[Records from a dataset]
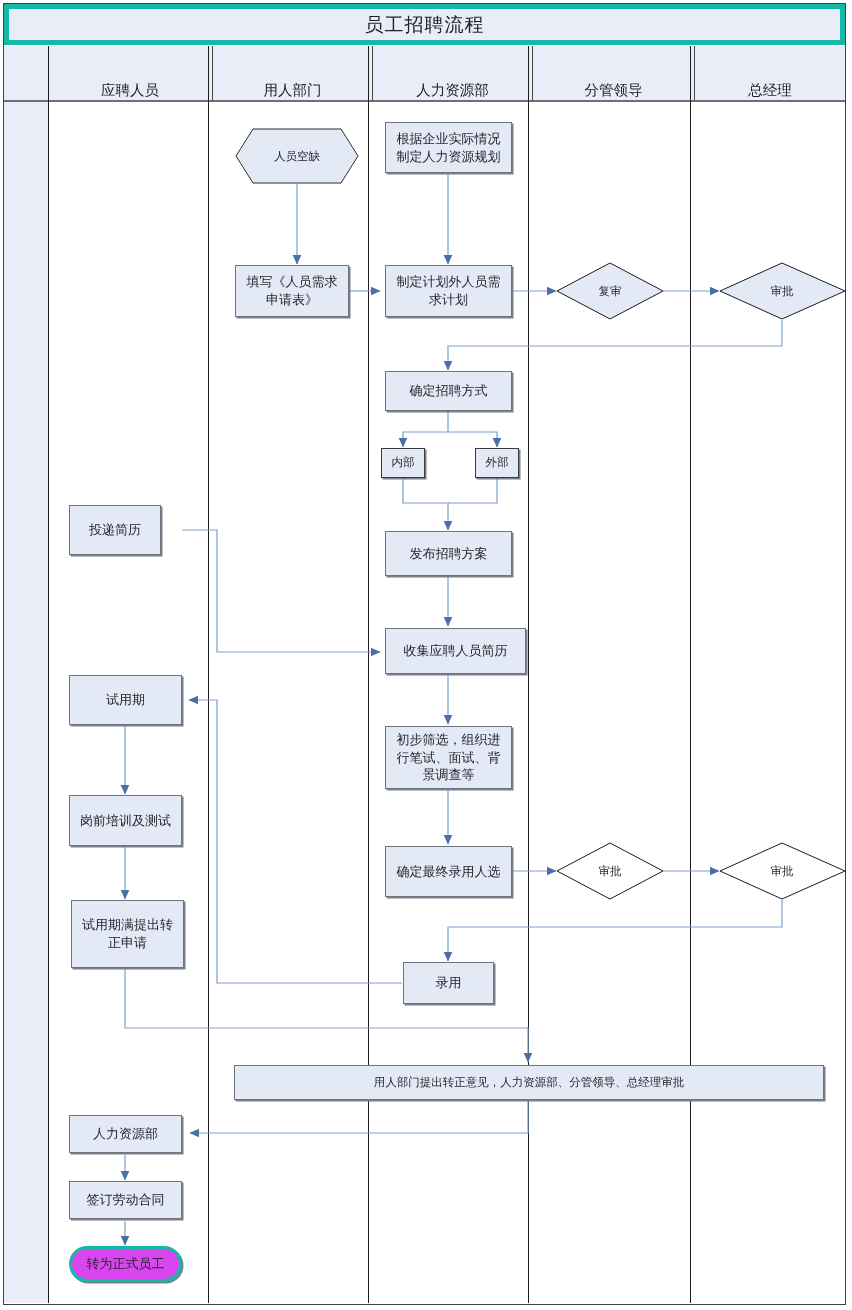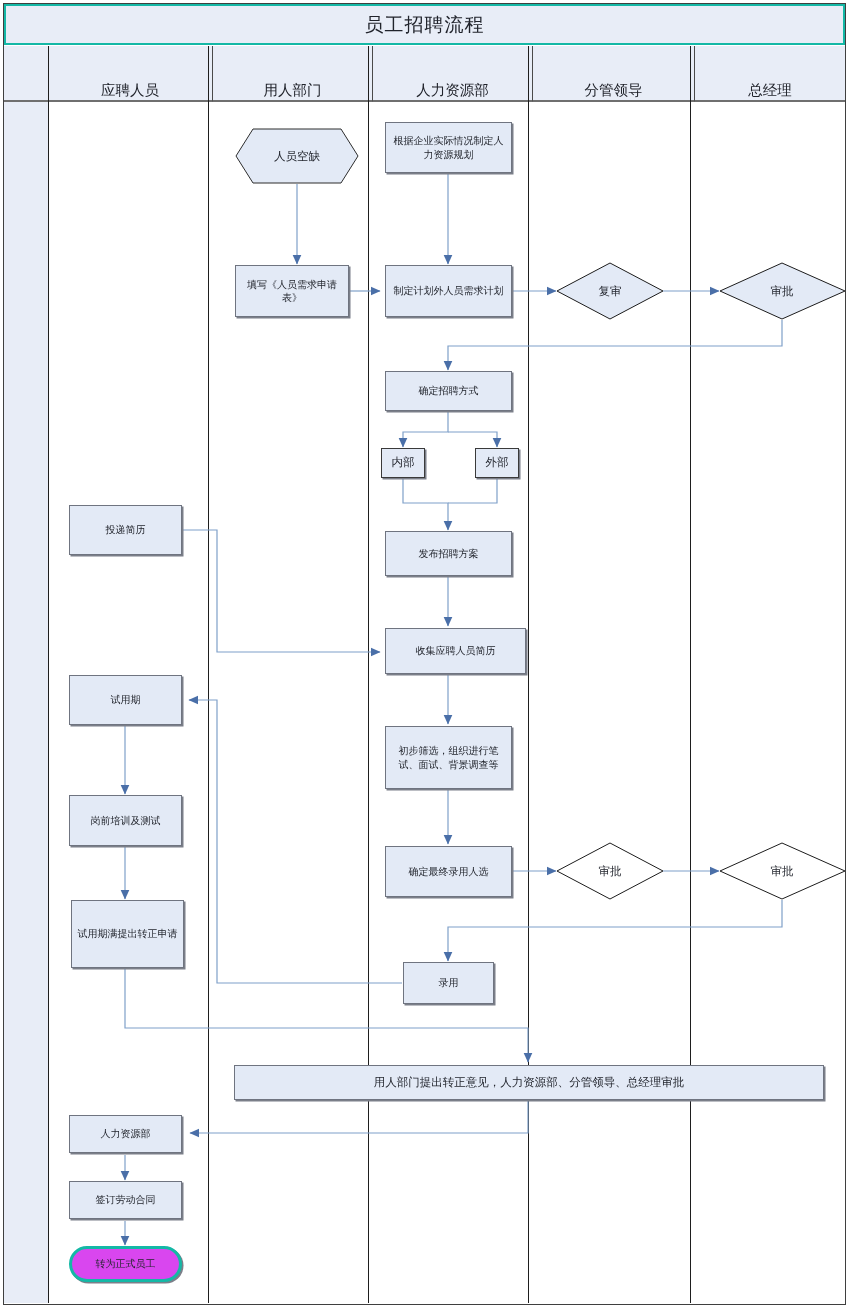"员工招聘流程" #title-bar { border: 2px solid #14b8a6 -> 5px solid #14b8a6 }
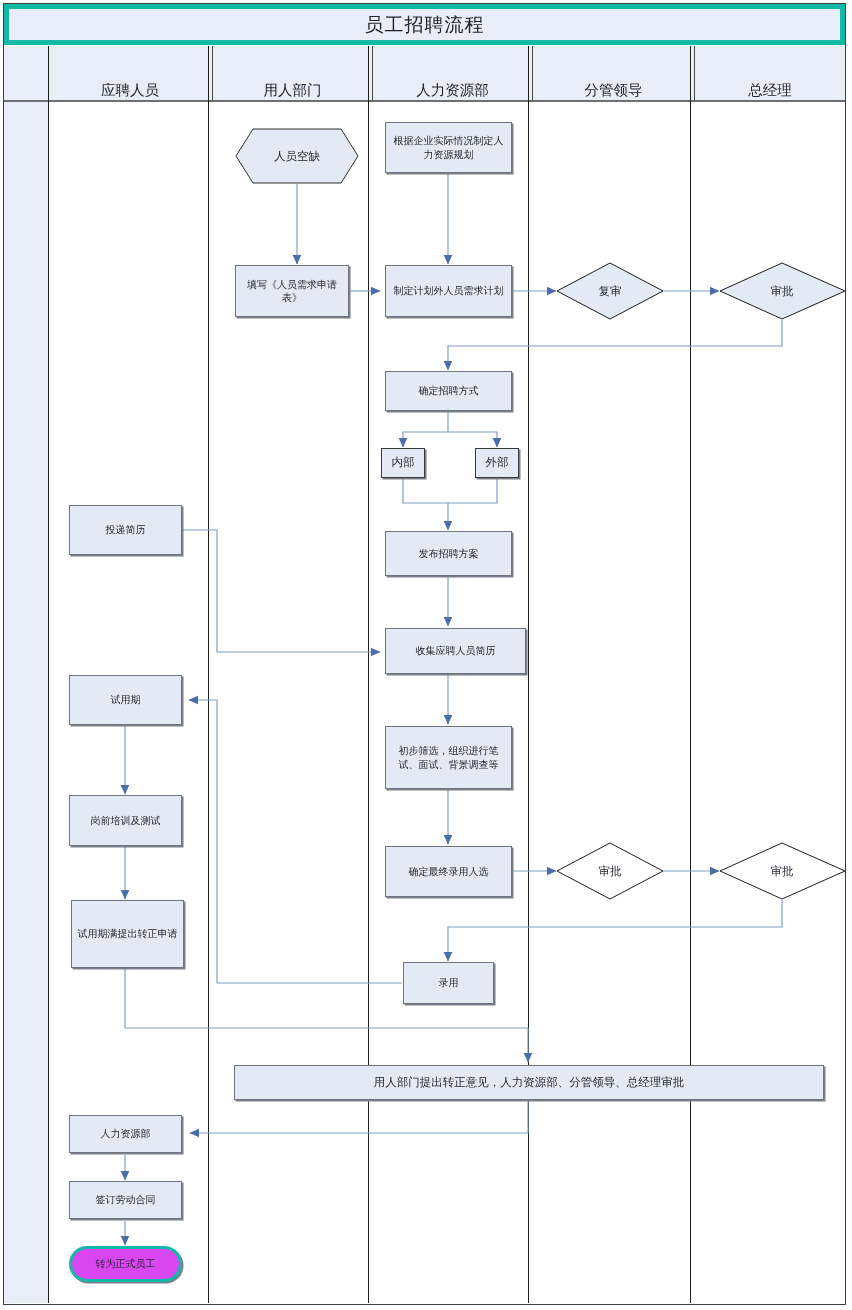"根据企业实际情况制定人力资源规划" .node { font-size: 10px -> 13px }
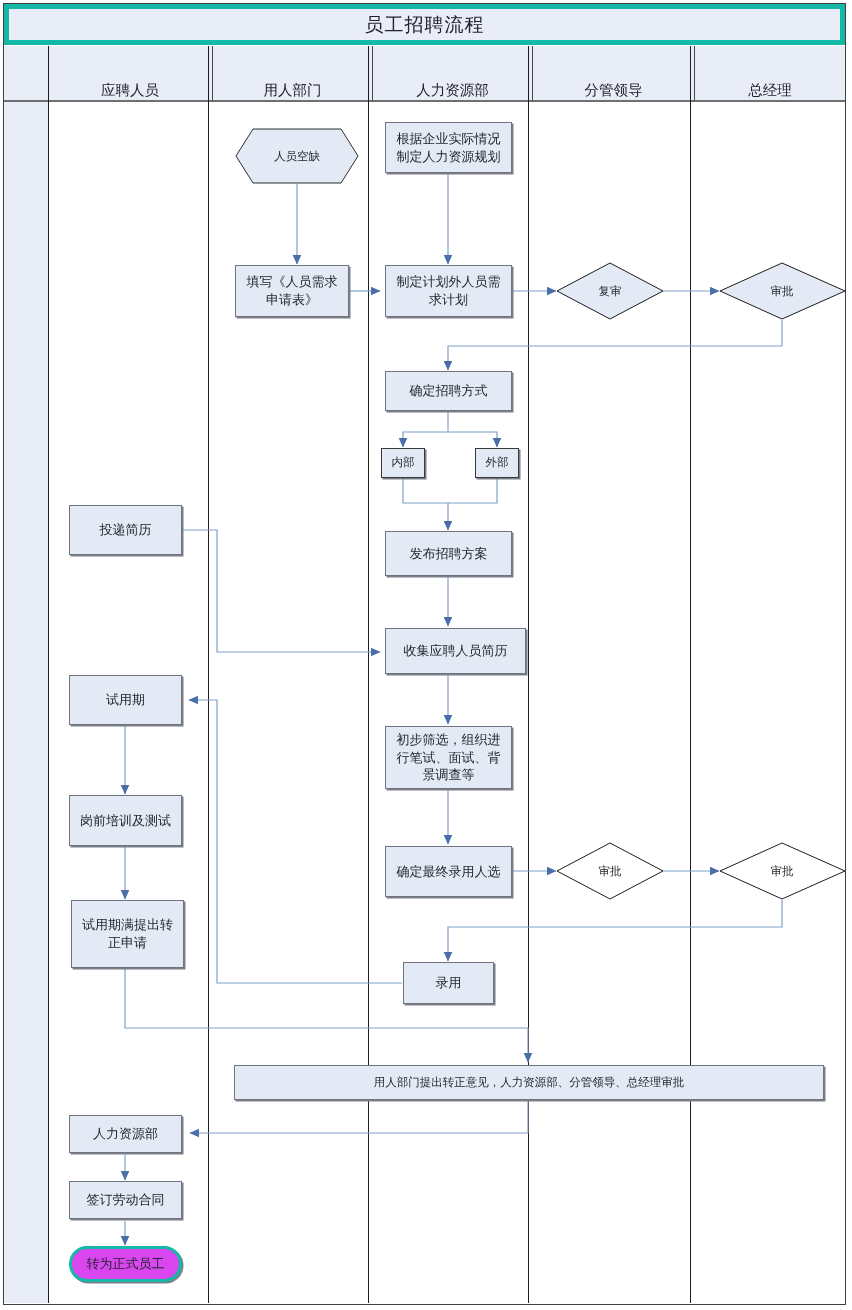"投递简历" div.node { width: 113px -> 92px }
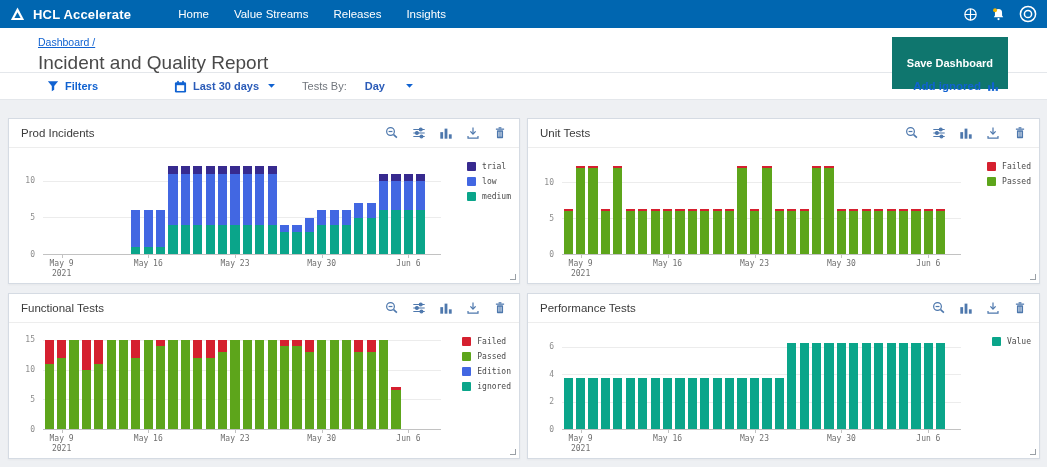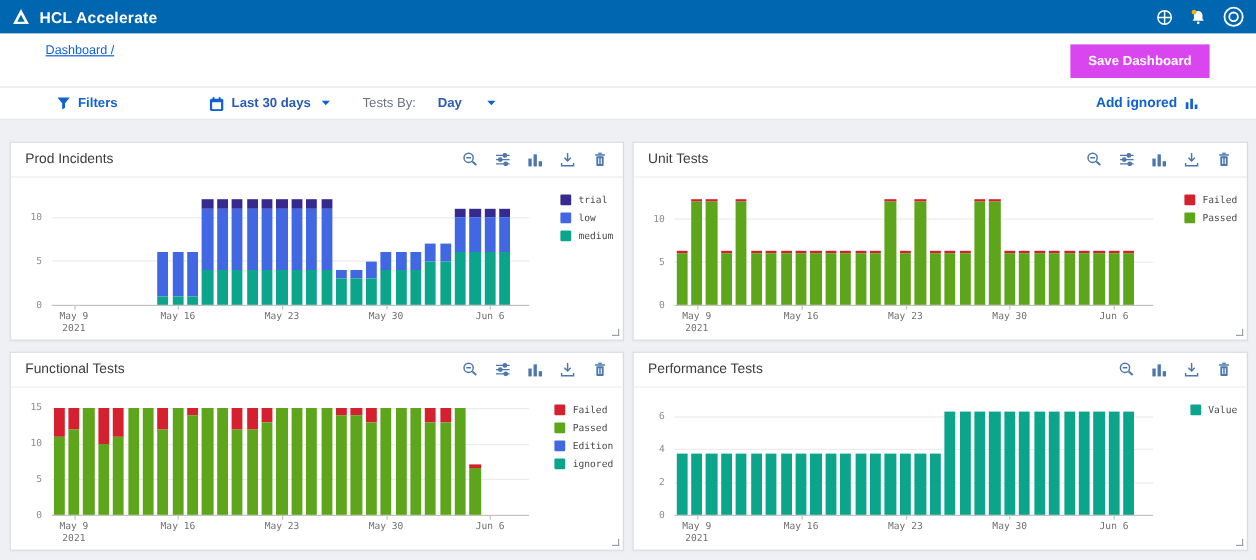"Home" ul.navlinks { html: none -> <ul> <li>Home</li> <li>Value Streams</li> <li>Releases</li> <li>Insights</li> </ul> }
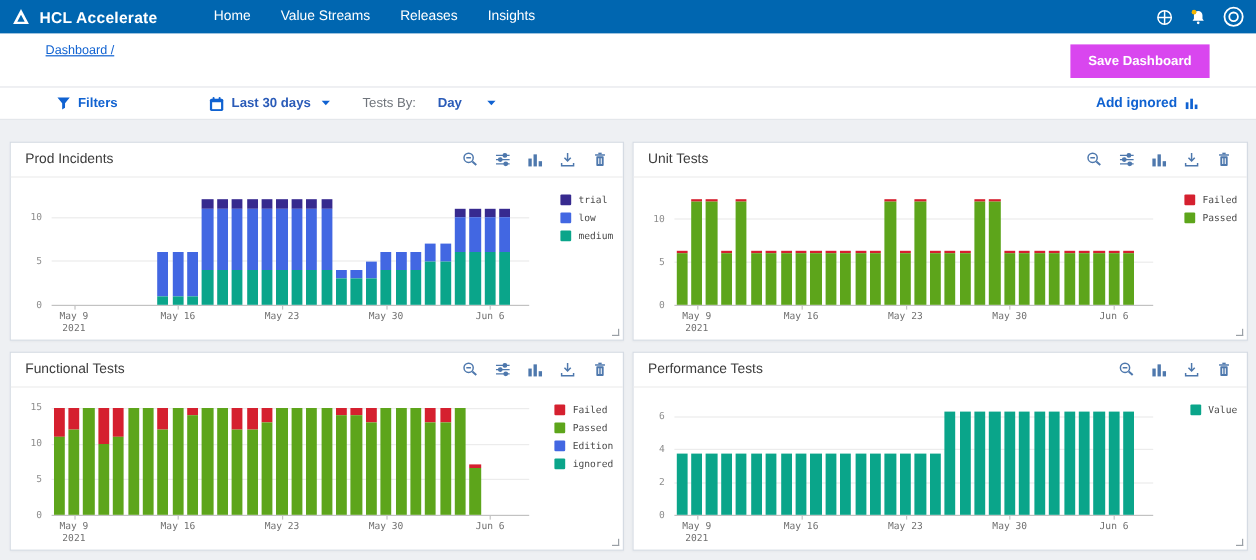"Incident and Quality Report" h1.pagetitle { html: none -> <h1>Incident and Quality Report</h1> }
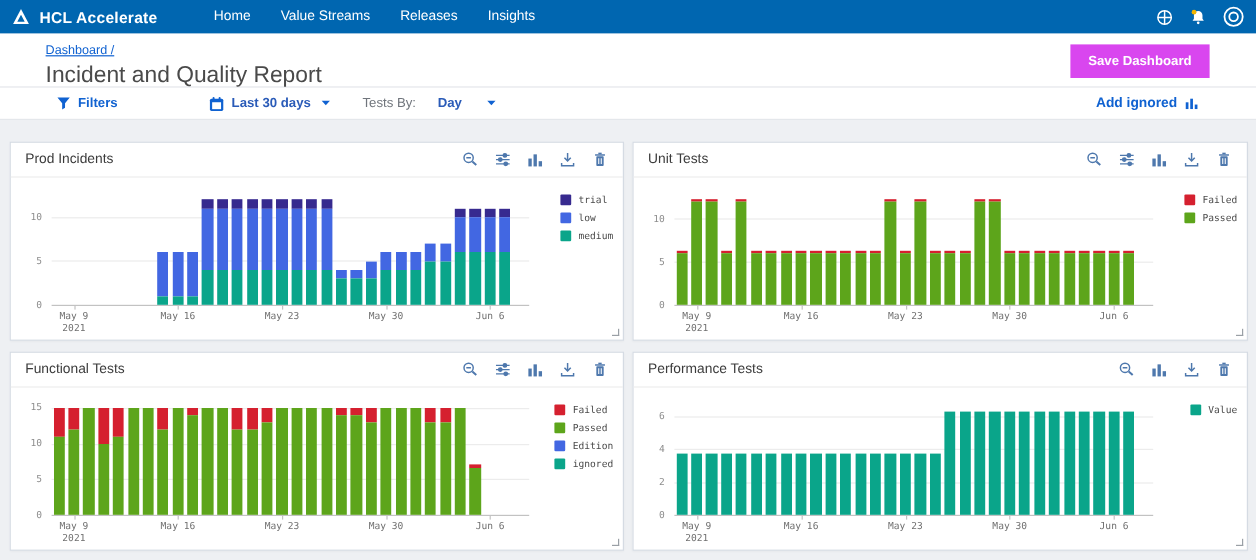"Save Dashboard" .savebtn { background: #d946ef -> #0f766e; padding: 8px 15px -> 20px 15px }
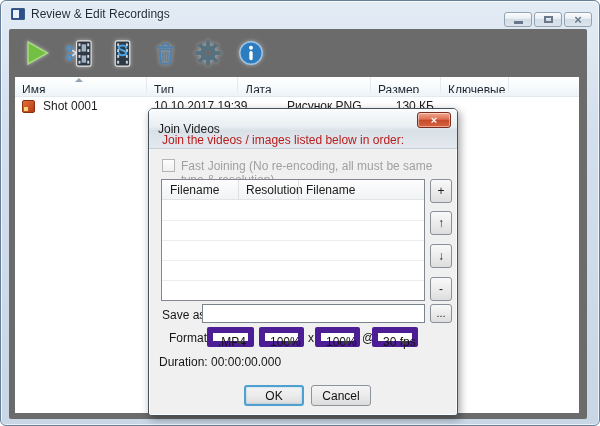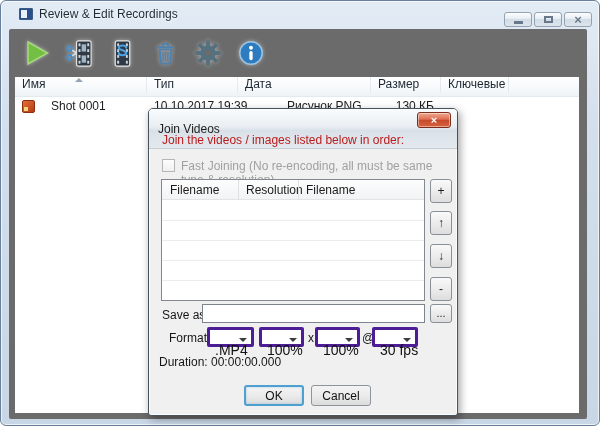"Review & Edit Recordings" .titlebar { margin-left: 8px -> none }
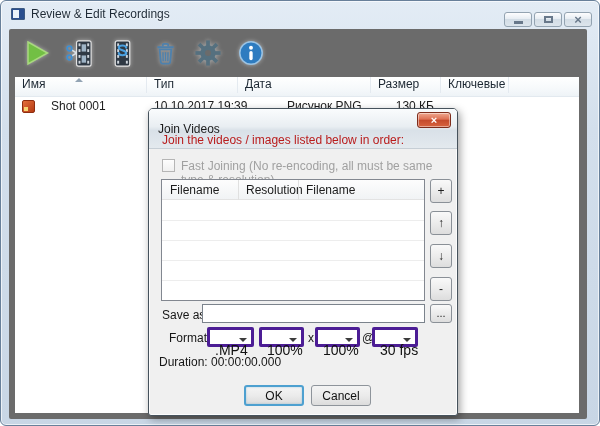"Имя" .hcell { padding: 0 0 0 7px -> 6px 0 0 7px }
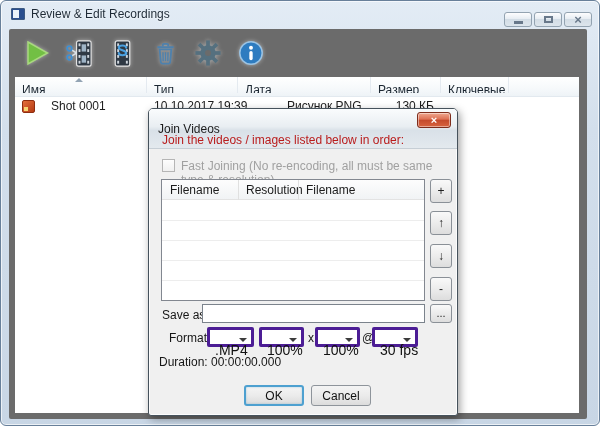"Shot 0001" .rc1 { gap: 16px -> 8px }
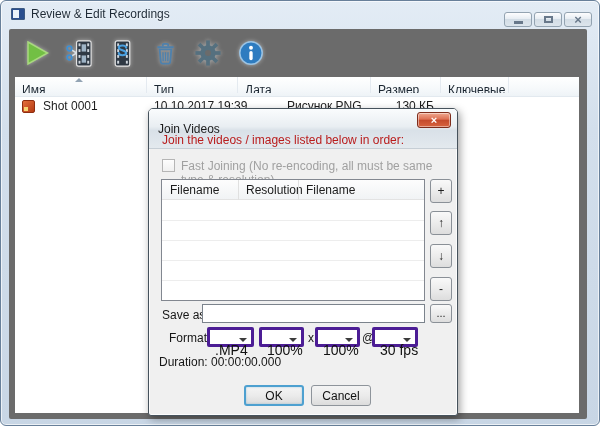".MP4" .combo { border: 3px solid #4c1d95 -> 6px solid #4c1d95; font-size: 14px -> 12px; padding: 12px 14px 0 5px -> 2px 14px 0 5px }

**Task goal**: Without the pictures, return all the entries above exactly as they stand.

**Result below**:
"员工招聘流程" #title-bar { border: 2px solid #14b8a6 -> 5px solid #14b8a6 }
"根据企业实际情况制定人力资源规划" .node { font-size: 10px -> 13px }
"投递简历" div.node { width: 113px -> 92px }
"Home" ul.navlinks { html: none -> <ul> <li>Home</li> <li>Value Streams</li> <li>Releases</li> <li>Insights</li> </ul> }
"Incident and Quality Report" h1.pagetitle { html: none -> <h1>Incident and Quality Report</h1> }
"Save Dashboard" .savebtn { background: #d946ef -> #0f766e; padding: 8px 15px -> 20px 15px }
"Review & Edit Recordings" .titlebar { margin-left: 8px -> none }
"Имя" .hcell { padding: 0 0 0 7px -> 6px 0 0 7px }
"Shot 0001" .rc1 { gap: 16px -> 8px }
".MP4" .combo { border: 3px solid #4c1d95 -> 6px solid #4c1d95; font-size: 14px -> 12px; padding: 12px 14px 0 5px -> 2px 14px 0 5px }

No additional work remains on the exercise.